Keyword search on "Website": report each line of the records that contains it.

[Version difference data]
::::::

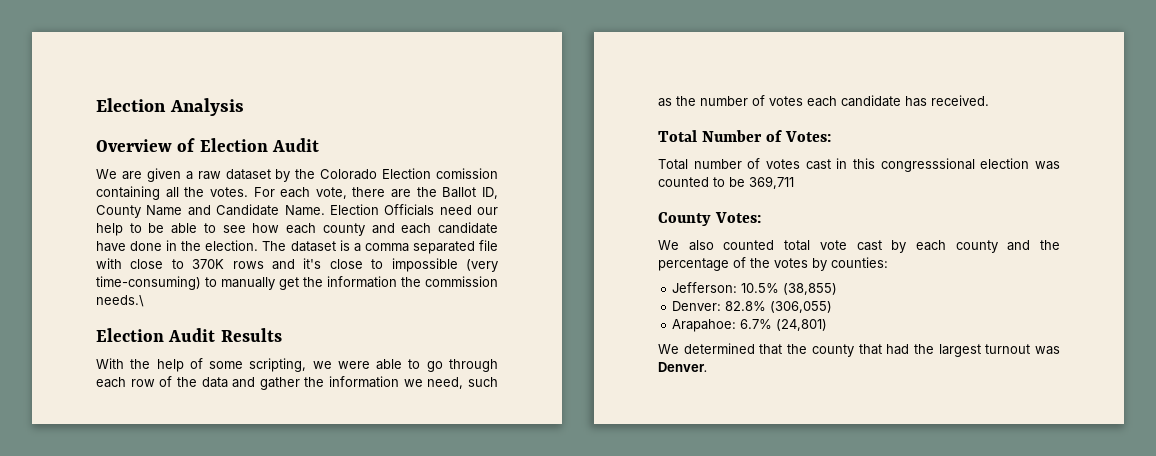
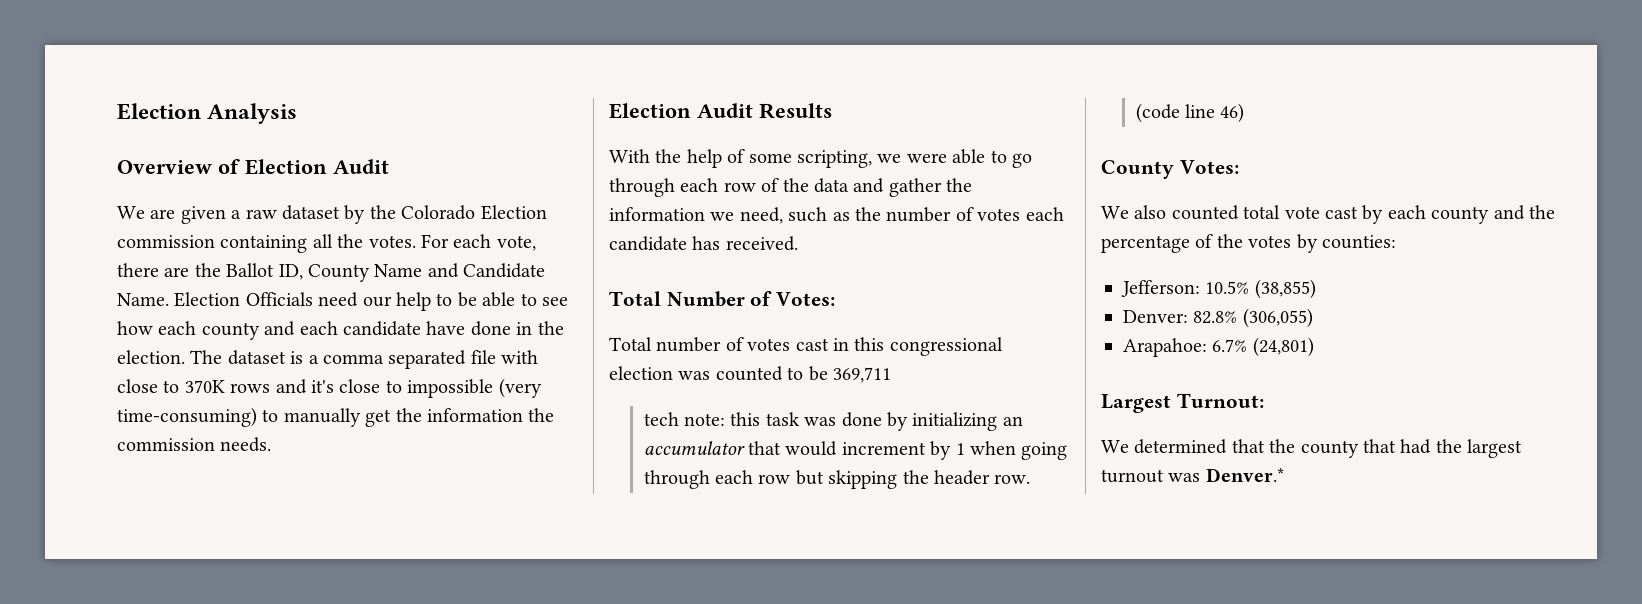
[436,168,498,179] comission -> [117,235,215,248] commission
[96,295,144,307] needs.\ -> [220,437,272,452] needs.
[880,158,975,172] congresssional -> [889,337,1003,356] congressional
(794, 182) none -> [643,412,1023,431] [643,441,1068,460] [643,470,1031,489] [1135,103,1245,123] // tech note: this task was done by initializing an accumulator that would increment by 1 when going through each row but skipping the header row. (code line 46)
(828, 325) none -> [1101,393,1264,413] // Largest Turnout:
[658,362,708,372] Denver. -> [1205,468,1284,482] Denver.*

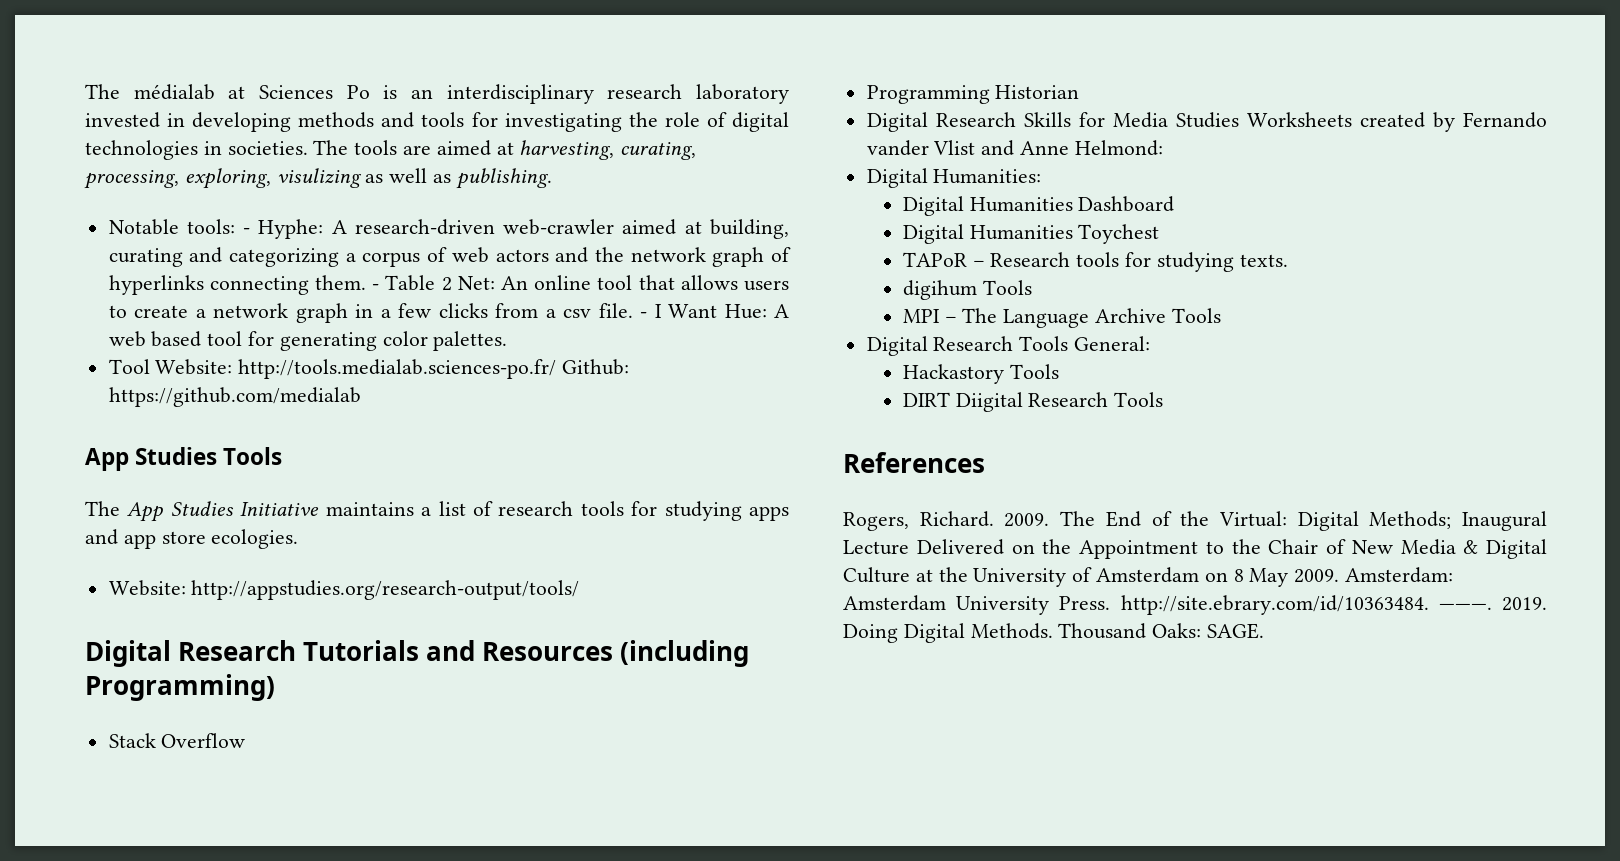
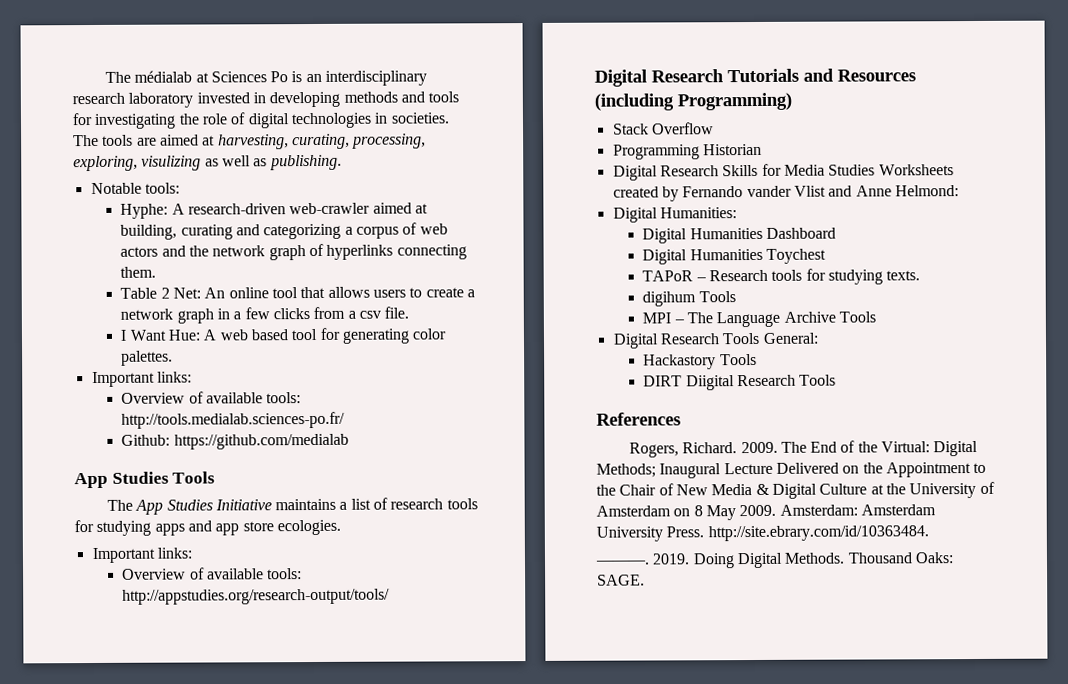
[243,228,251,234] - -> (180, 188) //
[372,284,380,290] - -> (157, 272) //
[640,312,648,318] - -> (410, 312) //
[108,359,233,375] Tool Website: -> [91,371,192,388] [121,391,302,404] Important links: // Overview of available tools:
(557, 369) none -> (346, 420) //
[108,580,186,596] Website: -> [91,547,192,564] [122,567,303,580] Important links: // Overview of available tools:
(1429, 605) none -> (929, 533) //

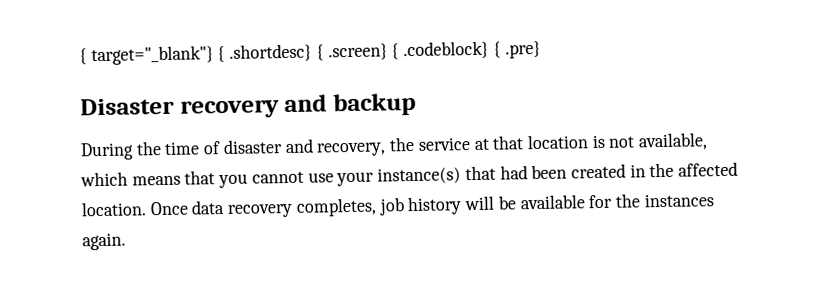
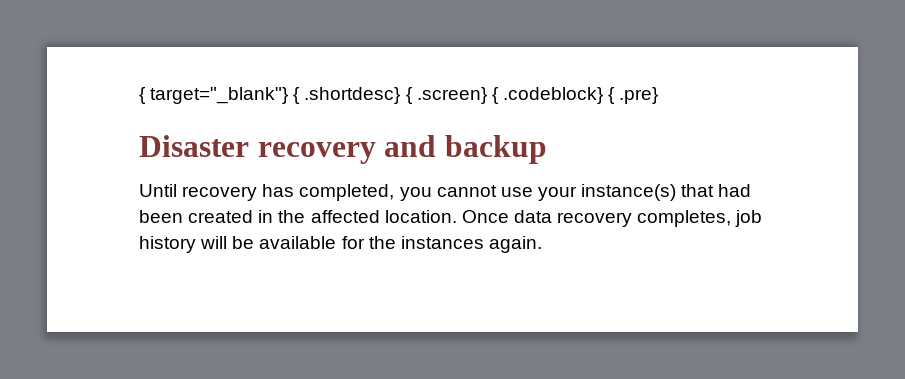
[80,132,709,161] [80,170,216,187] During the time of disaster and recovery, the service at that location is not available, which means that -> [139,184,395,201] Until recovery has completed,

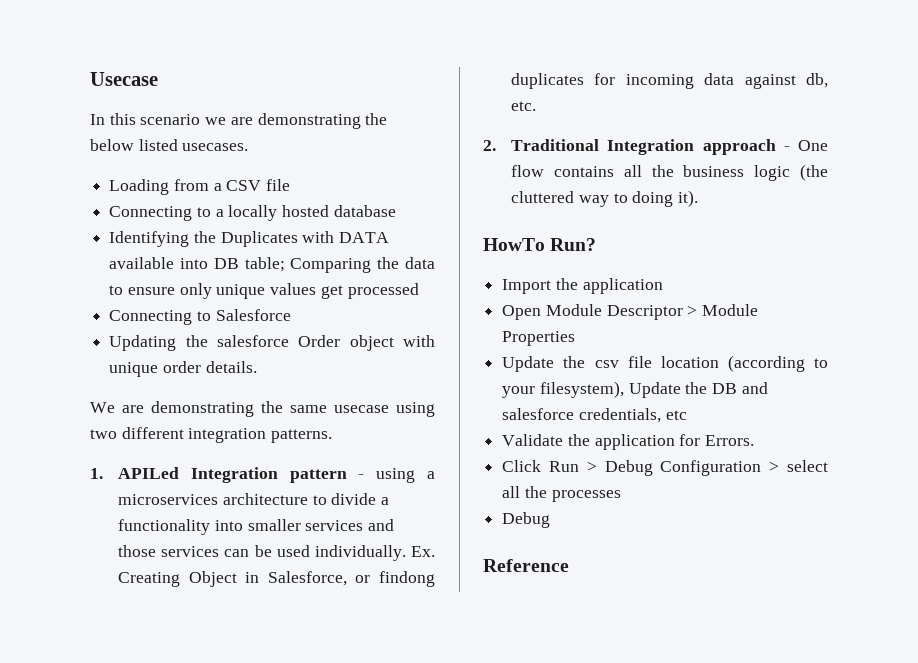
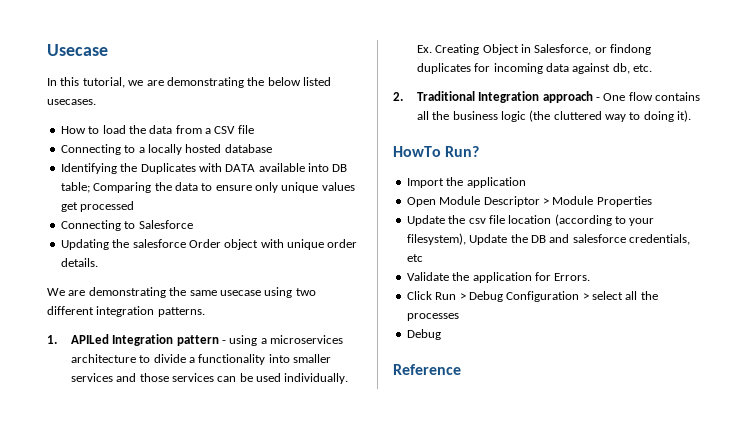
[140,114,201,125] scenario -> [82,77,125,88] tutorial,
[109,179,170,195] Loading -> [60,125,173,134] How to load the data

::::::

Task output ::
[108,359,233,375] Tool Website: -> [91,371,192,388] [121,391,302,404] Important links: // Overview of available tools:
[108,580,186,596] Website: -> [91,547,192,564] [122,567,303,580] Important links: // Overview of available tools:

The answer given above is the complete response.